- What to work on: Scan the records beneath this line for the line holding "[58,236,366,251] [VGG16/19] (https://arxiv.org/abs/1409.1556)" and the line holding "[368,324,393,335] the -> [305,350,313,360] it", then transcribe exactly those two and all lines between.

- Source records:
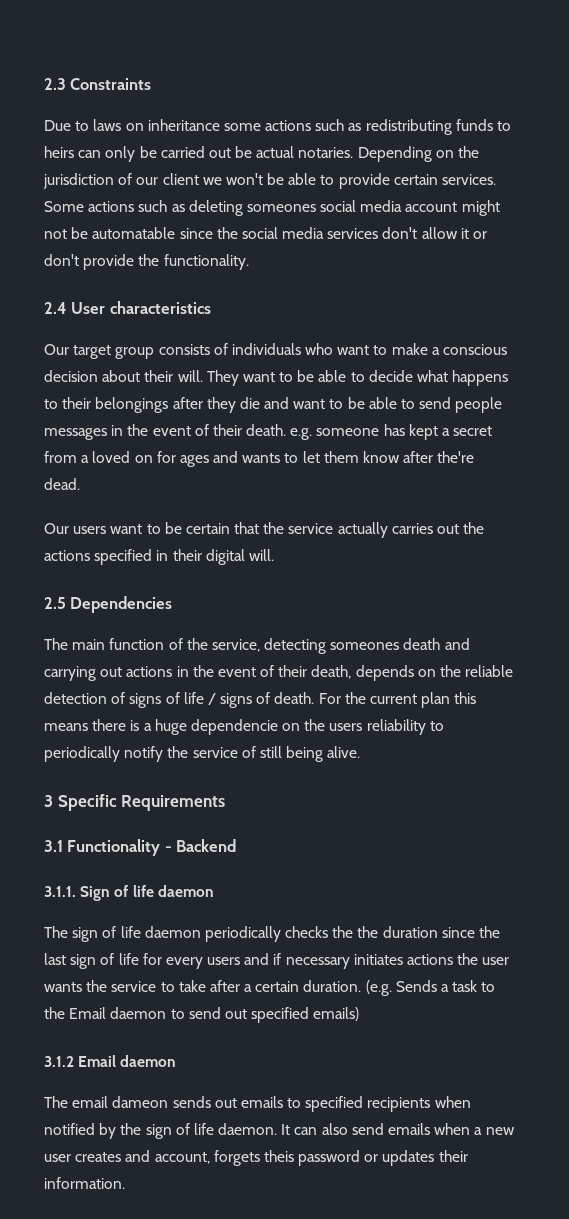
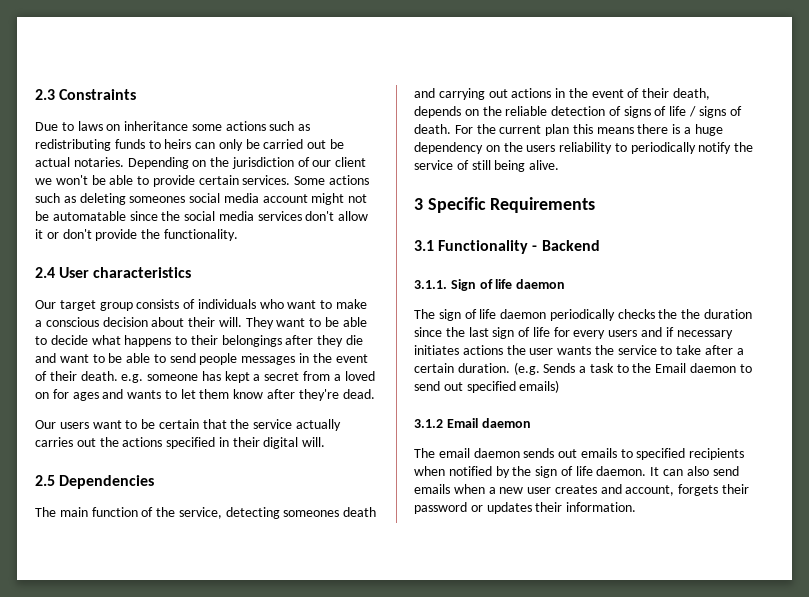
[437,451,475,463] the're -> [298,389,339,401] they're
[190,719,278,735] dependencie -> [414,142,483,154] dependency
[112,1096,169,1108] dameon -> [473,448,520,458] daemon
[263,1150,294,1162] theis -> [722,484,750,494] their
--
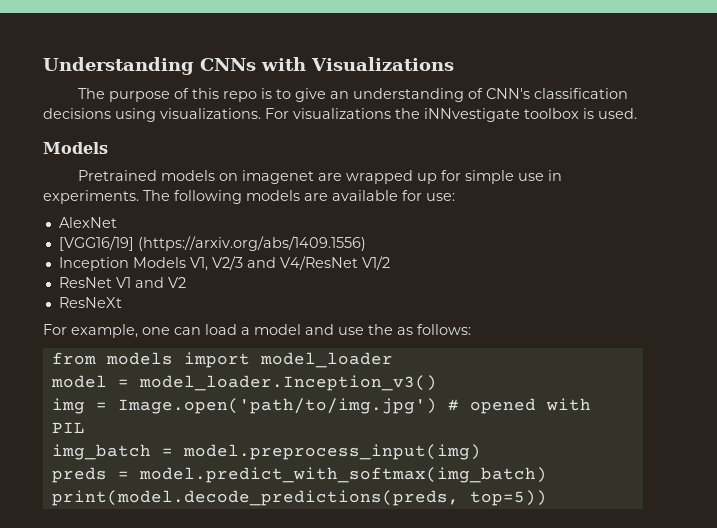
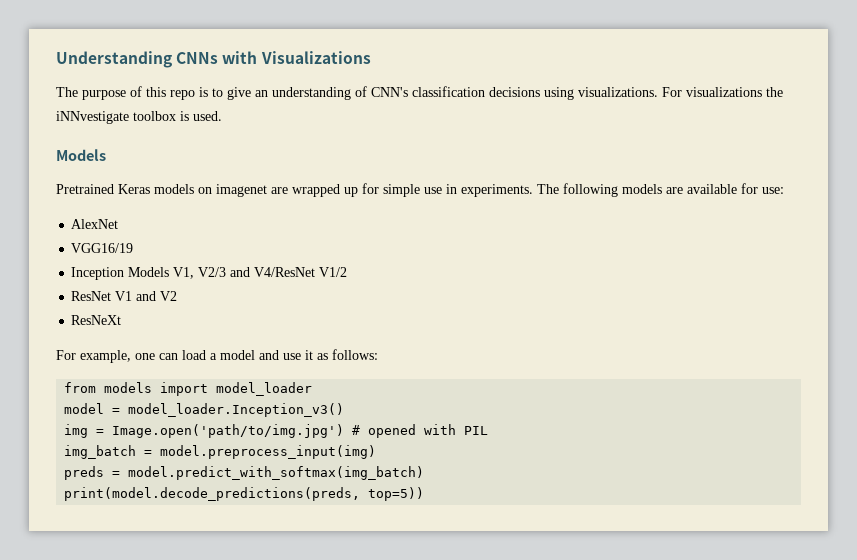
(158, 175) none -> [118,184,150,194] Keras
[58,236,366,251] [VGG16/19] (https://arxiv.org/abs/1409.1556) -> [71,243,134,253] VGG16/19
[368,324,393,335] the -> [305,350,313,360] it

- Your response:
[58,236,366,251] [VGG16/19] (https://arxiv.org/abs/1409.1556) -> [71,243,134,253] VGG16/19
[368,324,393,335] the -> [305,350,313,360] it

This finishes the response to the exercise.